(Task input)

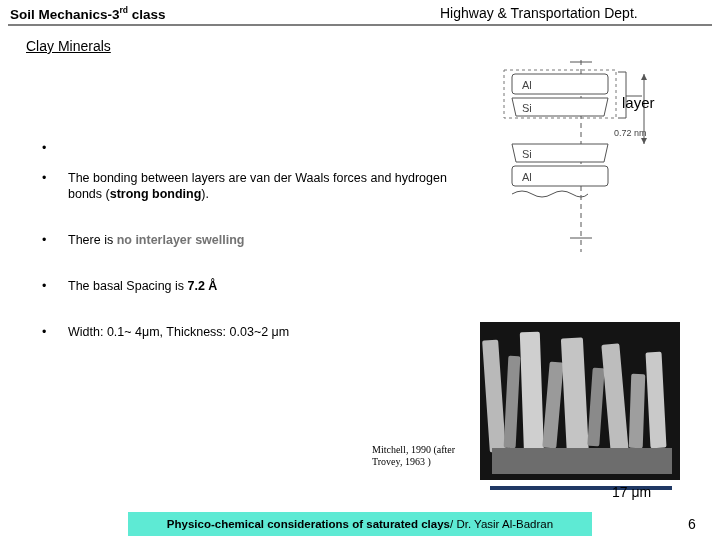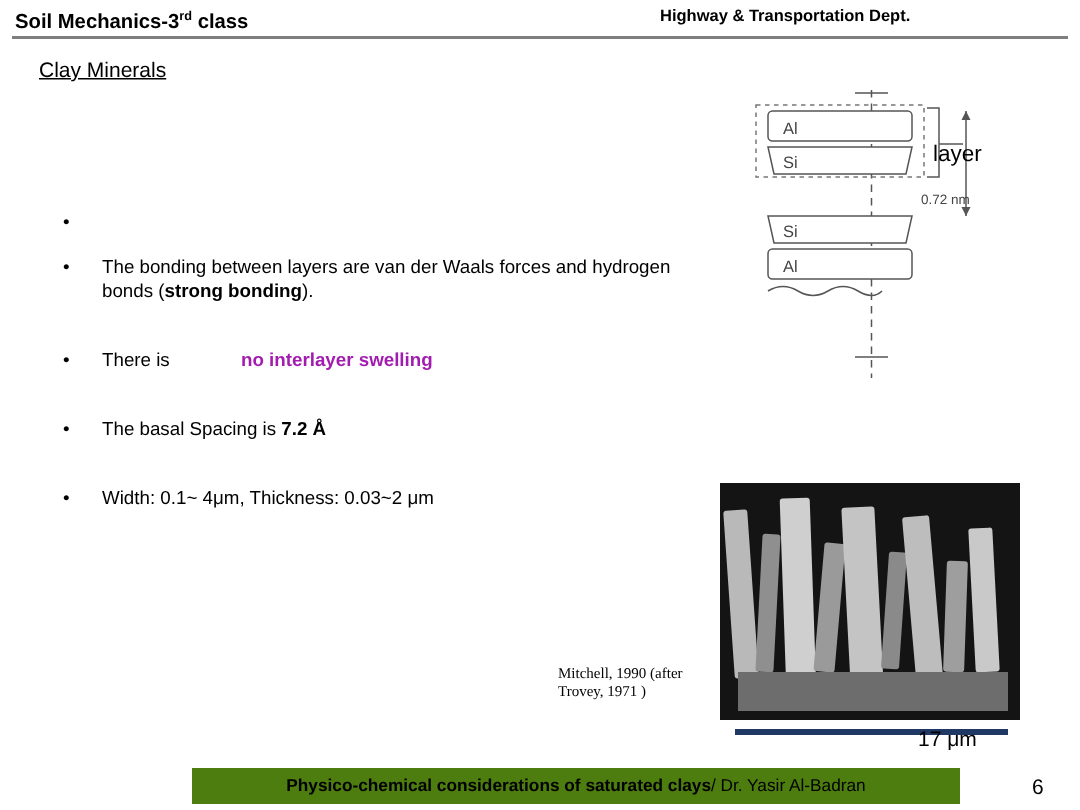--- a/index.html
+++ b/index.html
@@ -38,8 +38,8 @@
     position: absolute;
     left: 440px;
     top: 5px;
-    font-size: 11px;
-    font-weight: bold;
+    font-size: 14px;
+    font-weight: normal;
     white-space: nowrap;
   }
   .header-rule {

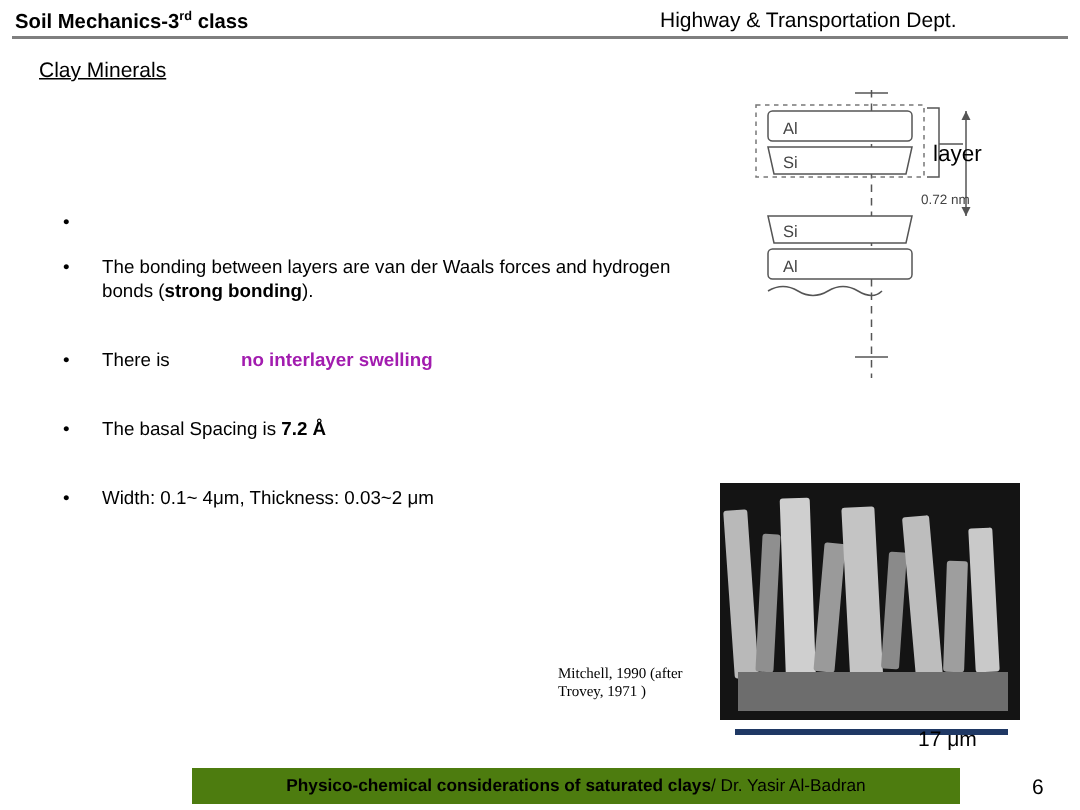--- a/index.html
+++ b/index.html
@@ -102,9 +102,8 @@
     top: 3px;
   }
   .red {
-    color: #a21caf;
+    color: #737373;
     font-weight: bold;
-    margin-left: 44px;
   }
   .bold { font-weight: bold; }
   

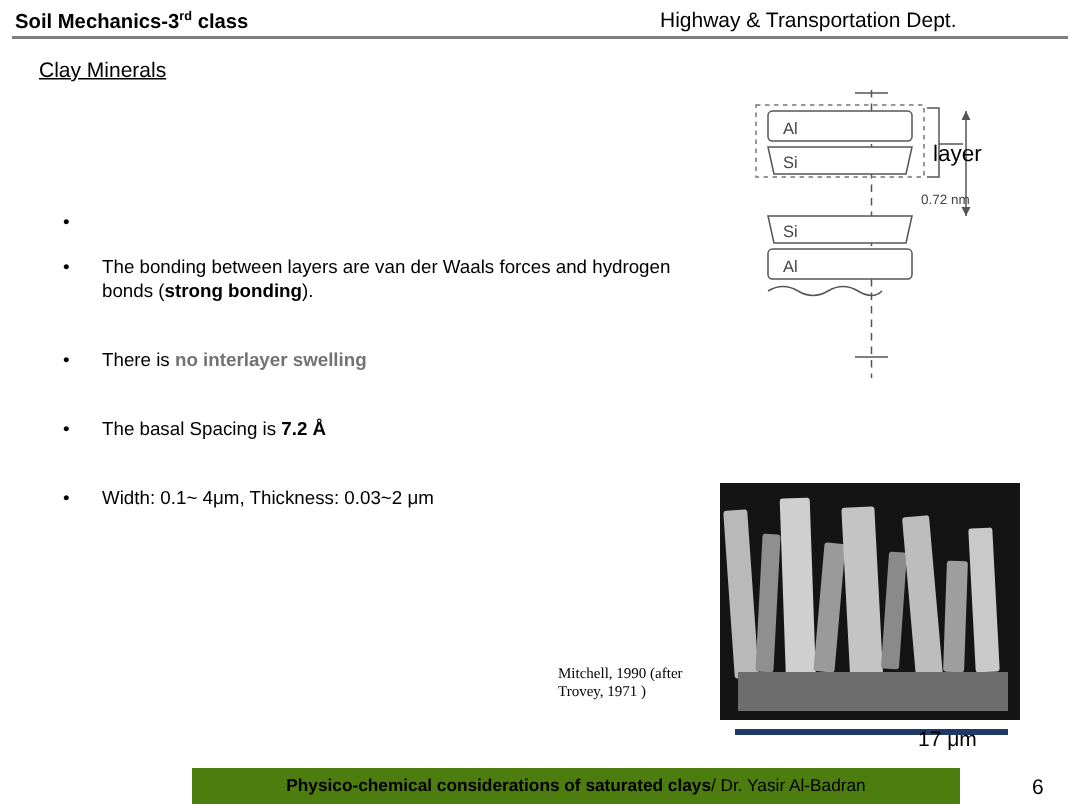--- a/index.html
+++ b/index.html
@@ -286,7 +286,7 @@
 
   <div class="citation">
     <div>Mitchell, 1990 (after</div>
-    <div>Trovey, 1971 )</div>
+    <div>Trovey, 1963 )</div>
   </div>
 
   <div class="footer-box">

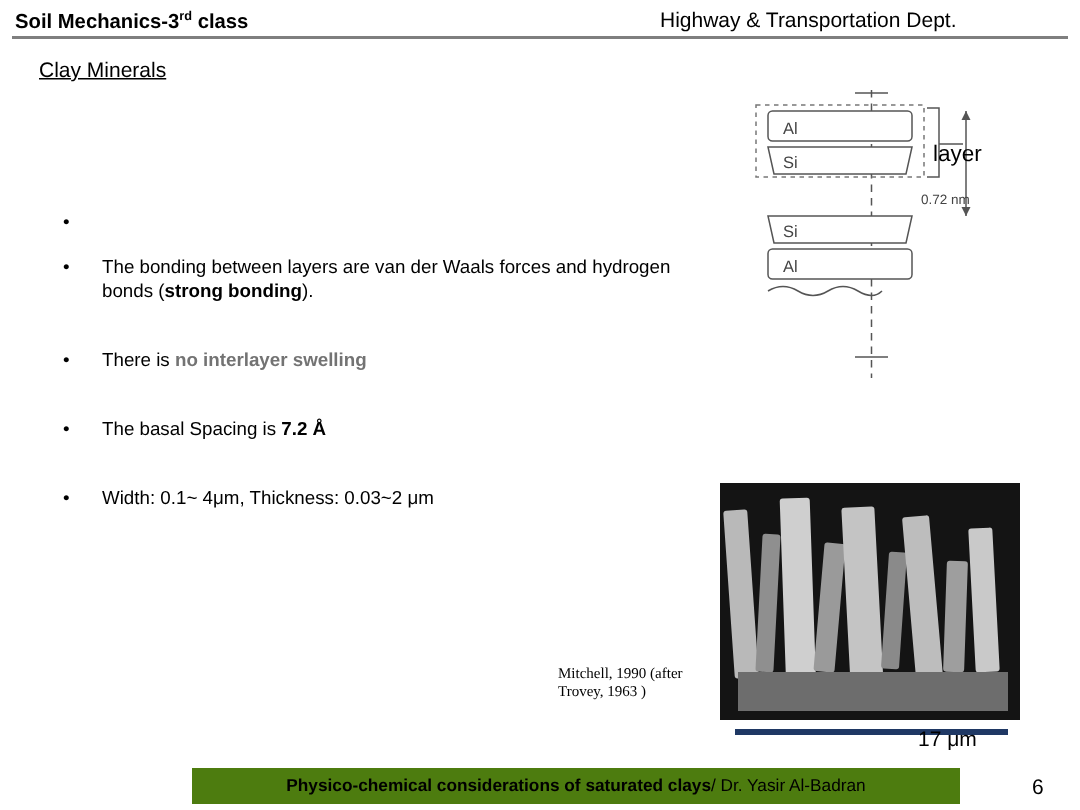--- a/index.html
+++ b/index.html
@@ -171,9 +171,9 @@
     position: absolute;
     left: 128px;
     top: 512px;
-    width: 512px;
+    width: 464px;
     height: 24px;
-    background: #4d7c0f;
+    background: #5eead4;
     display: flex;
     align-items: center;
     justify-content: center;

(End Task input)

*Task objective*
Please copy the records above word for word, leaving out every picture.

*Finished task*
--- a/index.html
+++ b/index.html
@@ -38,8 +38,8 @@
     position: absolute;
     left: 440px;
     top: 5px;
-    font-size: 11px;
-    font-weight: bold;
+    font-size: 14px;
+    font-weight: normal;
     white-space: nowrap;
   }
   .header-rule {

--- a/index.html
+++ b/index.html
@@ -102,9 +102,8 @@
     top: 3px;
   }
   .red {
-    color: #a21caf;
+    color: #737373;
     font-weight: bold;
-    margin-left: 44px;
   }
   .bold { font-weight: bold; }
   

--- a/index.html
+++ b/index.html
@@ -286,7 +286,7 @@
 
   <div class="citation">
     <div>Mitchell, 1990 (after</div>
-    <div>Trovey, 1971 )</div>
+    <div>Trovey, 1963 )</div>
   </div>
 
   <div class="footer-box">

--- a/index.html
+++ b/index.html
@@ -171,9 +171,9 @@
     position: absolute;
     left: 128px;
     top: 512px;
-    width: 512px;
+    width: 464px;
     height: 24px;
-    background: #4d7c0f;
+    background: #5eead4;
     display: flex;
     align-items: center;
     justify-content: center;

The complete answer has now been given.